Several high profile security analysts are now coming out and expressing their concerns regarding the “Search accross PC’s” feature of the latest version of Google Desktop – echoing my post from a couple of weeks ago.
Silicon.com is reporting that Gartner and the Electronic Privacy Foundation are now both advising that this software should not be used – or should be “locked down”.
In my opinion, all companies who are concerned over Google having copies of their confidential documents, should ban the use of the Desktop Search on PC’s connected to their network, and should take steps to prevent the software sending documents “home” if a user should install it against company policy.
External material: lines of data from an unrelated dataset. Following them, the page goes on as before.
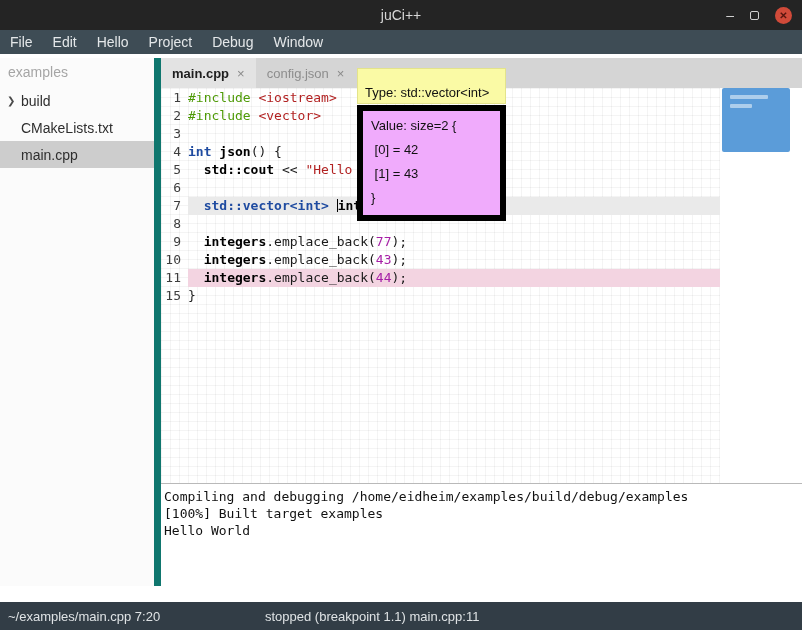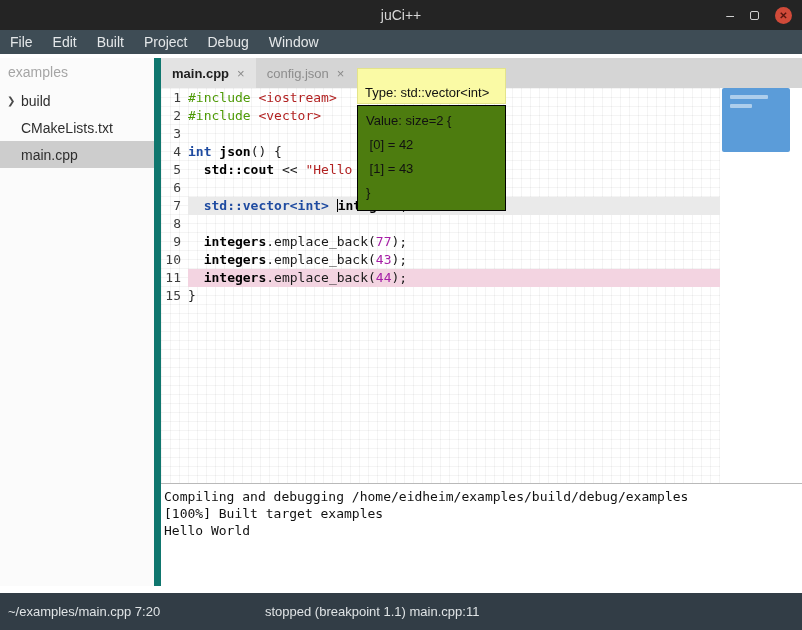--- a/index.html
+++ b/index.html
@@ -95,7 +95,7 @@
 <div class="menubar">
     <span class="menu-item">File</span>
     <span class="menu-item">Edit</span>
-    <span class="menu-item">Built</span>
+    <span class="menu-item">Hello</span>
     <span class="menu-item">Project</span>
     <span class="menu-item">Debug</span>
     <span class="menu-item">Window</span>

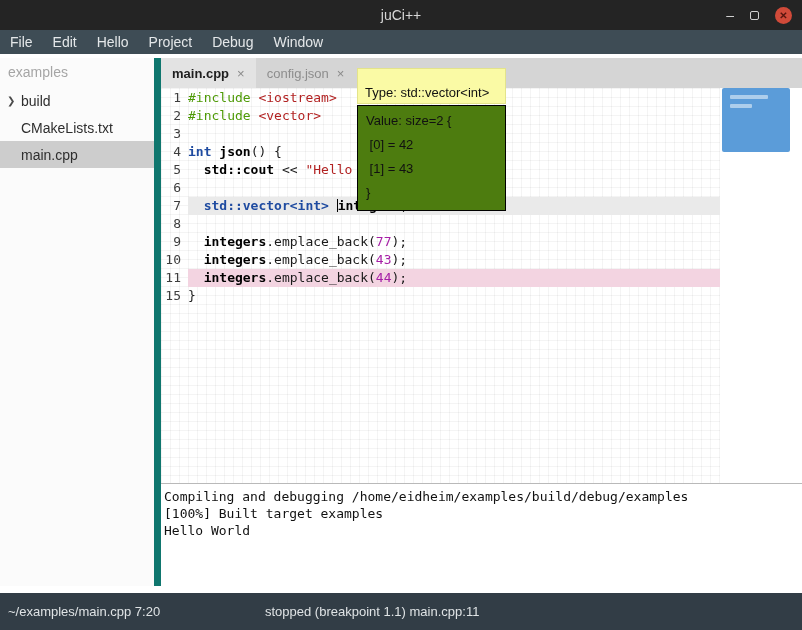--- a/index.html
+++ b/index.html
@@ -77,7 +77,7 @@
   
   .tooltip { position:absolute; left:357px; top:68px; z-index:50; font-size:13px; color:#111; }
   .tt-type { background:#fafaa5; border:1px solid #e3e38b; padding:16px 7px 3px; white-space:pre; width:149px; }
-  .tt-value { background:#4d7c0f; border:1px solid #000000; margin-top:1px; padding:3px 8px 5px; width:149px; }
+  .tt-value { background:#f0abfc; border:6px solid #000000; margin-top:1px; padding:3px 8px 5px; width:149px; }
   .tt-line { line-height:24px; white-space:pre; }
 </style>
 </head>

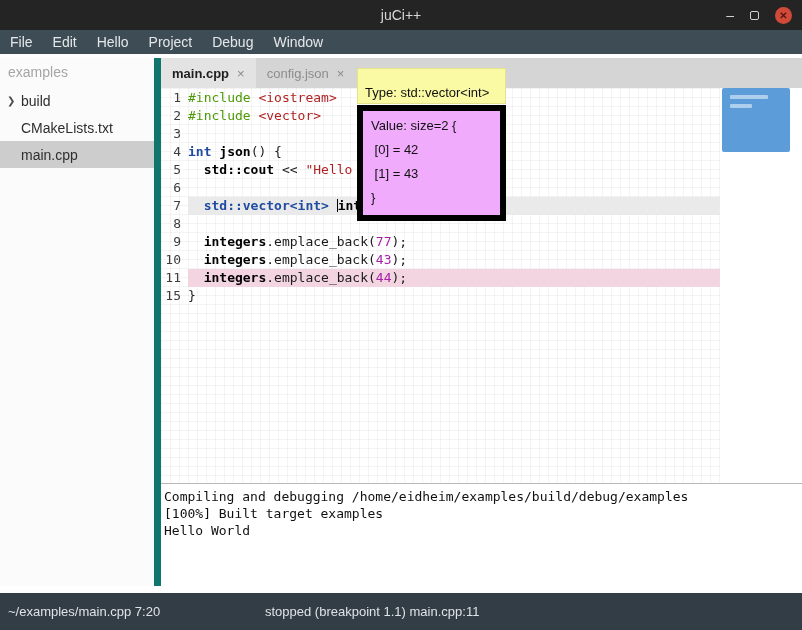--- a/index.html
+++ b/index.html
@@ -69,7 +69,7 @@
   .oline { line-height:17px; white-space:pre; }
 
   
-  .statusbar { position:absolute; left:0; right:0; bottom:0; height:37px; background:#323d46;
+  .statusbar { position:absolute; left:0; right:0; bottom:0; height:28px; background:#323d46;
                color:#dfe3e5; font-size:13px; display:flex; align-items:center; }
   .sb-left { padding-left:8px; }
   .sb-center { position:absolute; left:265px; }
Certainly your firewall needs to block all traffic to the Google servers where the data is transferred to.
I have yet to identify the server in question, but it should be possible to install the software on a “clean” test machine, set a couple of “dummy” documents, and watch the network traffic that the search tool generates when it sends those files home, however I’d suggest that concerned network admins contact Google via the link at the bottom of this page and ask something like “what rules should I apply to my firewall to prevent PC’s within my network which have Google Desktop installed on them communicating with Google’s servers?”
I’m not sure that it isn’t going too far to call this tool “spyware” – although if you read the agreements it’s not hiding what it’s doing, and you can turn on and off the feature – but even so, how many people are really going to take the time to configure this properly, the earlier versions required little configuration at all to be very useful, will this version require very little configuration to be a security risk?
I’m not going to install it to find out.
Update – Apparently Google agrees that it’s a security risk, but their only advice is “use the Enterprise version” – which apparently allows the feature to be switched off as a global setting – however there’s still nothing to stop end users downloading the personal version – or provide information to help sysadmins configure their network to prevent this.
Unfortunately it’s well know that users are the weakest link in computer security as was proved a couple of weeks ago when “free valentine” CDs handed out in street managed to bypass a number of companies security rules and procedures and “call home” from office PC’s across London – proving that despite many large companies having policies on installing unapproved software on desktops – they’re routinely ignored by a percentage of users.